Mais il faut aller plus loin pour saisir toute la portée de cet accomplissement. En Jésus, la Parole qui résonne dans les prophètes et dans la Loi de Moïse s’est faite homme. Jésus accomplit en plénitude la Parole de Dieu parce qu’il est cette Parole ; en sa chair, il la rend visible. Saint Luc, au début de l’évangile que nous avons lu, parle des « témoins oculaires de la Parole ». L’expression est curieuse : une parole, ça s’entend ; que veut dire Luc quand il affirme que les Apôtres ont vu la Parole, sinon qu’en voyant Jésus, ils ont vu la Parole s’exprimer dans la chair ? Jésus ne traduit pas la Parole d’une langue à une autre ; dans toute l’épaisseur de son humanité, il traduit Dieu dans le langage de la chair.
Ainsi, lorsque Jésus bénit les enfants, touche les lépreux, impose les mains aux malades, relève les pécheurs, il traduit par ses gestes la miséricorde de Dieu. Lorsqu’il accueille le disciple bien-aimé sur son cœur, qu’il reçoit le baiser de Judas, qu’il fixe avec amour le jeune homme riche ou qu’il pose son regard sur Pierre, il traduit par ses attitudes la tendresse de Dieu. Lorsqu’il qu’il pleure sur Lazare, lorsqu’il se met en colère contre les vendeurs du Temple ou les pharisiens, lorsqu’il lutte contre l’angoisse et qu’il crie sur la croix, il dit par ses émotions combien Dieu n’est pas indifférent aux actions des hommes et combien Il consent, en les appelant à une existence libre, à se faire malmener par eux. En somme, lorsque Jésus enseigne dans les synagogues, dans le Temple, ou au bord du lac de Galilée, il ne fait pas que délivrer un commentaire de plus sur la Parole de Dieu : il est cette Parole, et, en tant que tel, il livre dans son enseignement les profondeurs du cœur de Dieu. Jésus, comme l’ont appelé les Pères de l’Eglise en référence à Jn 1, 18, est l’« exégète » du Père. Mieux que tous les savants qui scrutent la Bible, il « explique » le Père. Il le fait connaître.

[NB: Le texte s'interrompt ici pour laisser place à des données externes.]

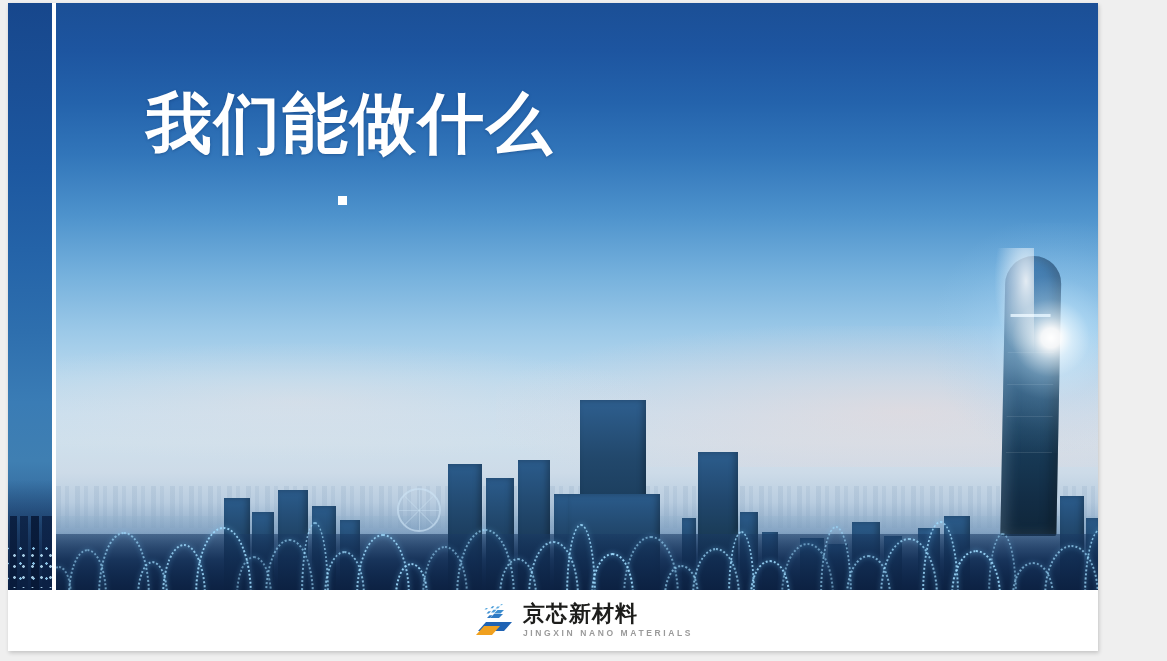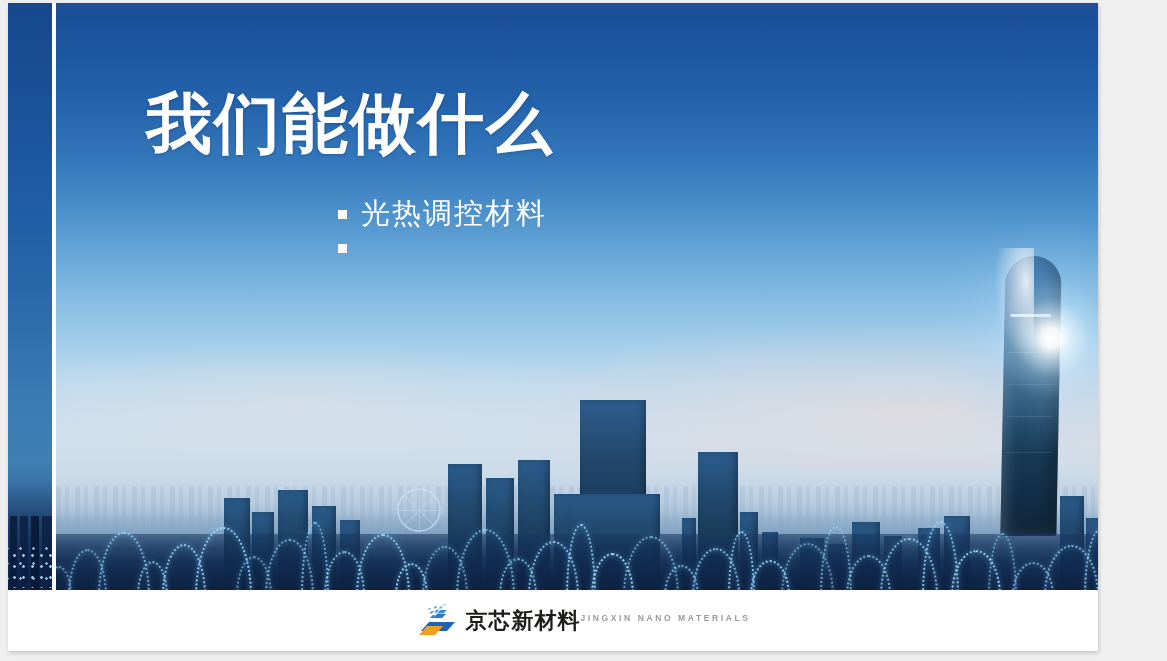"光热调控材料" li { html: <li> <span></span> <span>光热调控材料</span> </li> -> none }
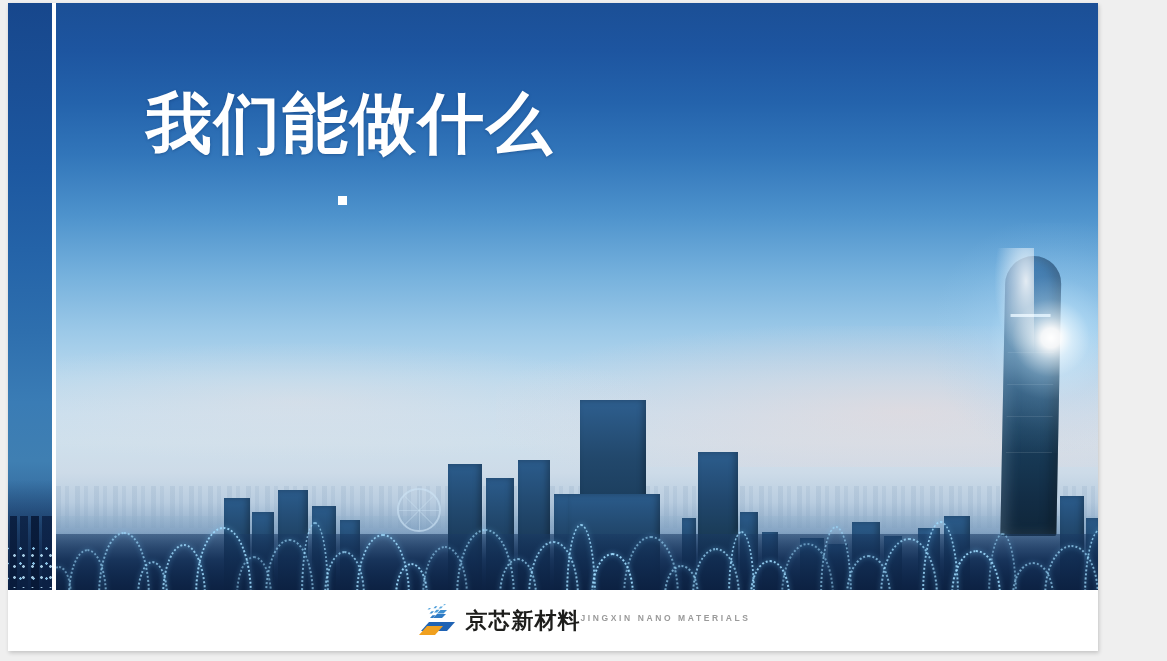"京芯新材料" #logo-text-group { flex-direction: row -> column }
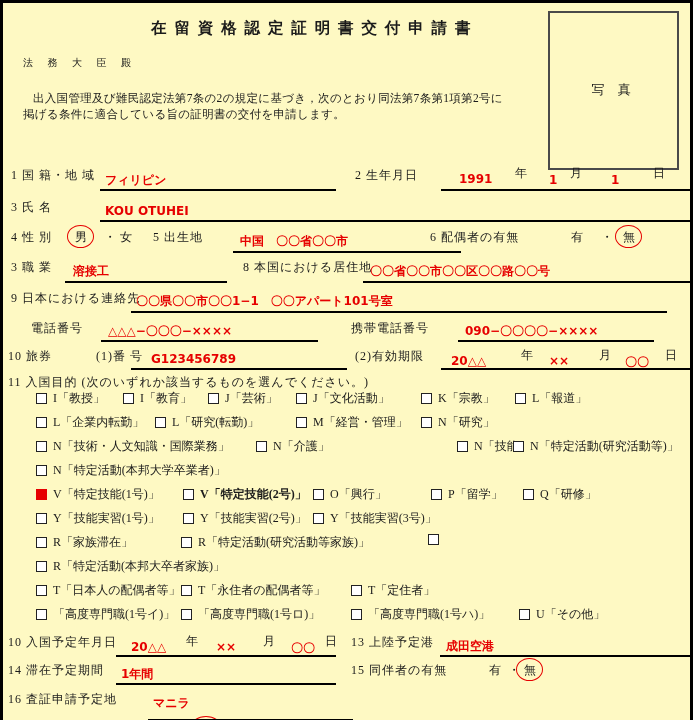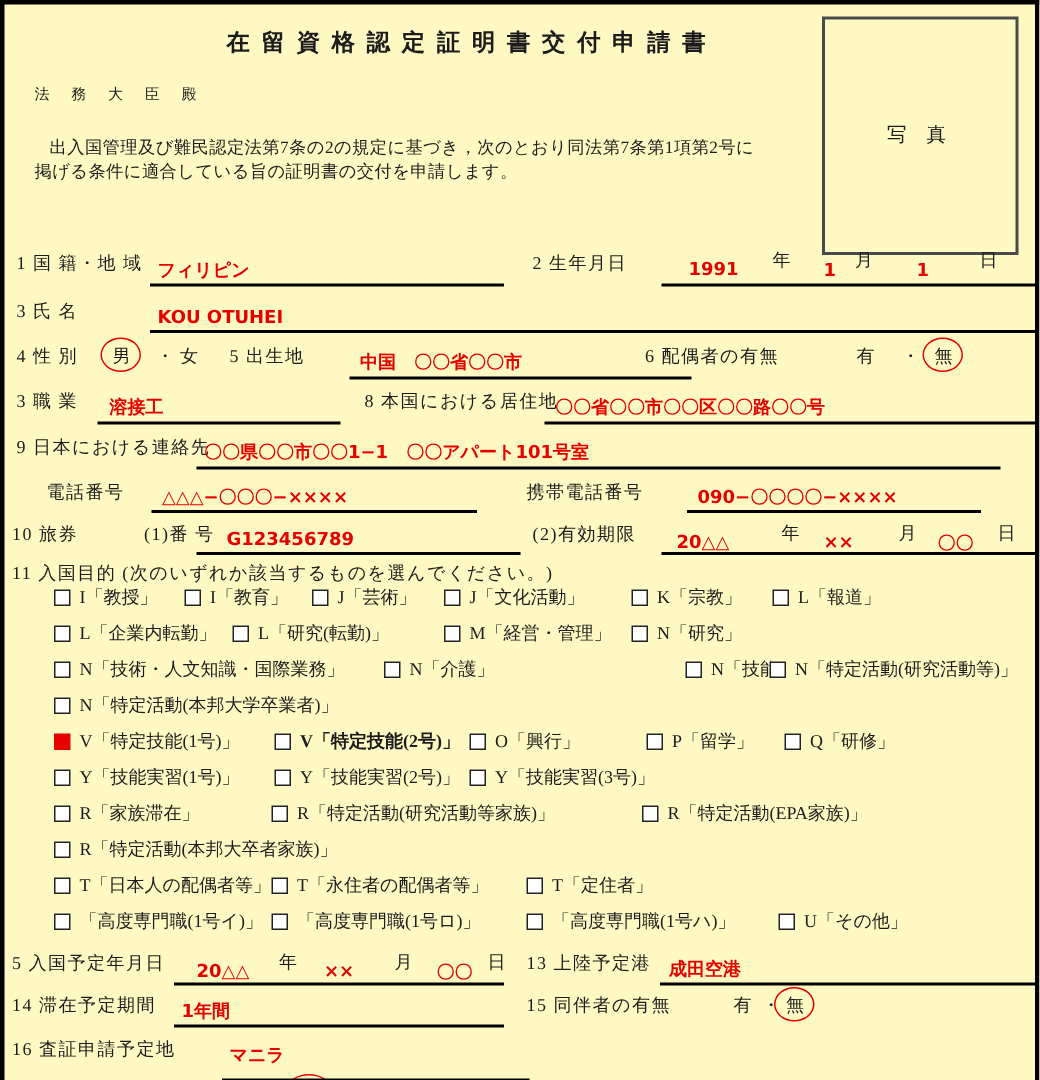"R「特定活動(EPA家族)」" span { html: <span>R「特定活動(EPA家族)」</span> -> none }
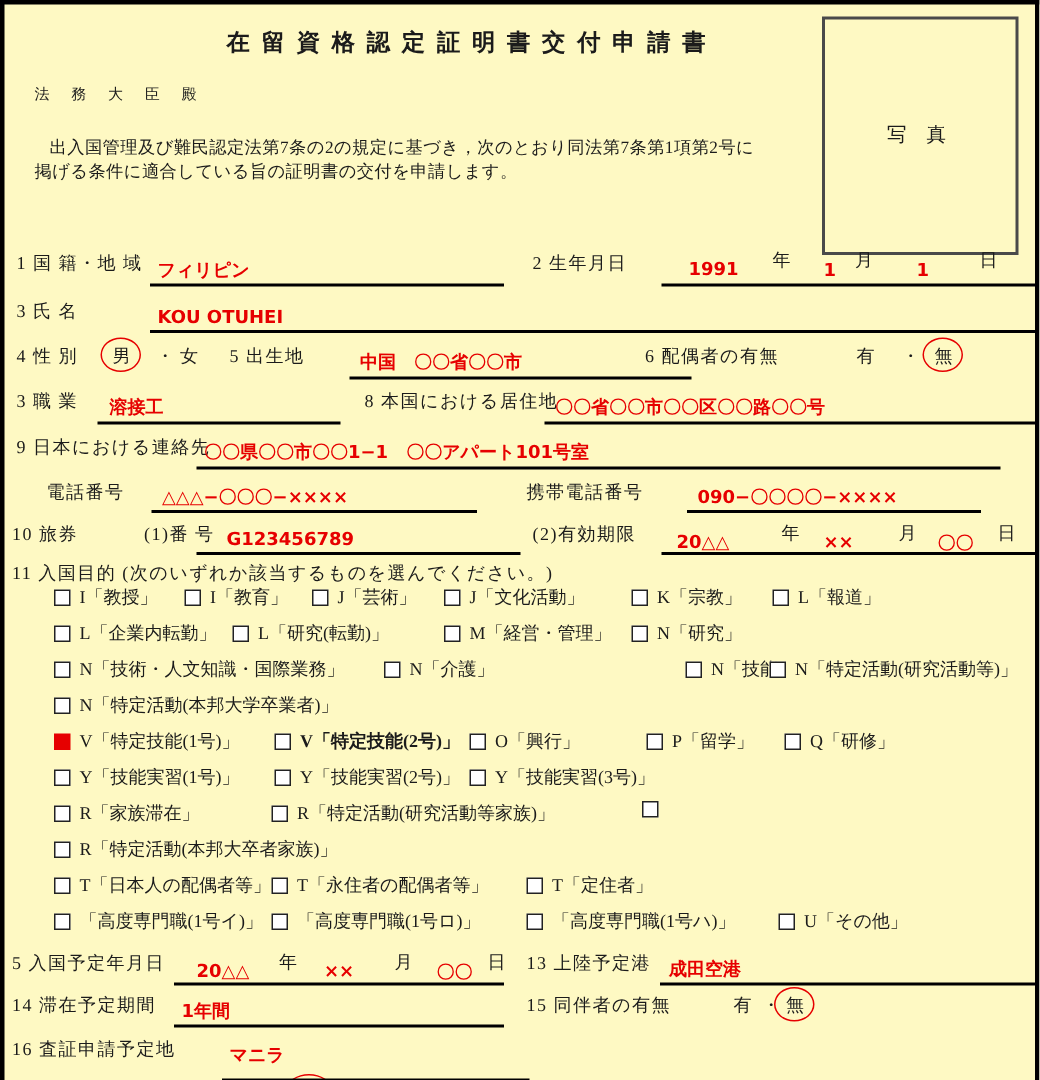"5 入国予定年月日" div.lab { text: 5 -> 10 }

Mais alors, que reste-t-il de cet enseignement depuis que Jésus n’est plus parmi nous ? Saint Paul (cf. la deuxième lecture) affirme que le Christ est ressuscité et que nous sommes son corps ; chacun(e) des baptisés est un membre, une cellule de ce corps. De même que l’Esprit Saint, avec la chair de Marie, a conçu le corps physique du Christ, de même avec notre chair, il conçoit son corps mystique, l’Église. L’Église n’a pas d’autre mission que de « continuer Jésus » ici-bas. À tel point que pour traduire Dieu auprès de nos contemporains – pas les hommes d’hier, ils ne sont plus ; pas ceux de demain, ils ne sont pas encore –, Jésus n’a pas d’autre bouche, d’autres mains, d’autre cœur que les nôtres.
Aussi, quand nous sortirons de cette église, après avoir été nourris du Christ à la table de la Parole et de l’Eucharistie, demandons-nous comment nous pouvons être son cœur, pour aimer ; ses mains, pour relever et consoler ; ses pieds, pour visiter les malades et les prisonniers ; sa bouche, pour annoncer l’Évangile et prier. Car si nous ne le faisons pas, qui le fera à notre place ? Il y a là un grand enjeu. L’Église est un corps vivant tant qu’elle continue de dire Dieu ; si elle arrête, elle meurt.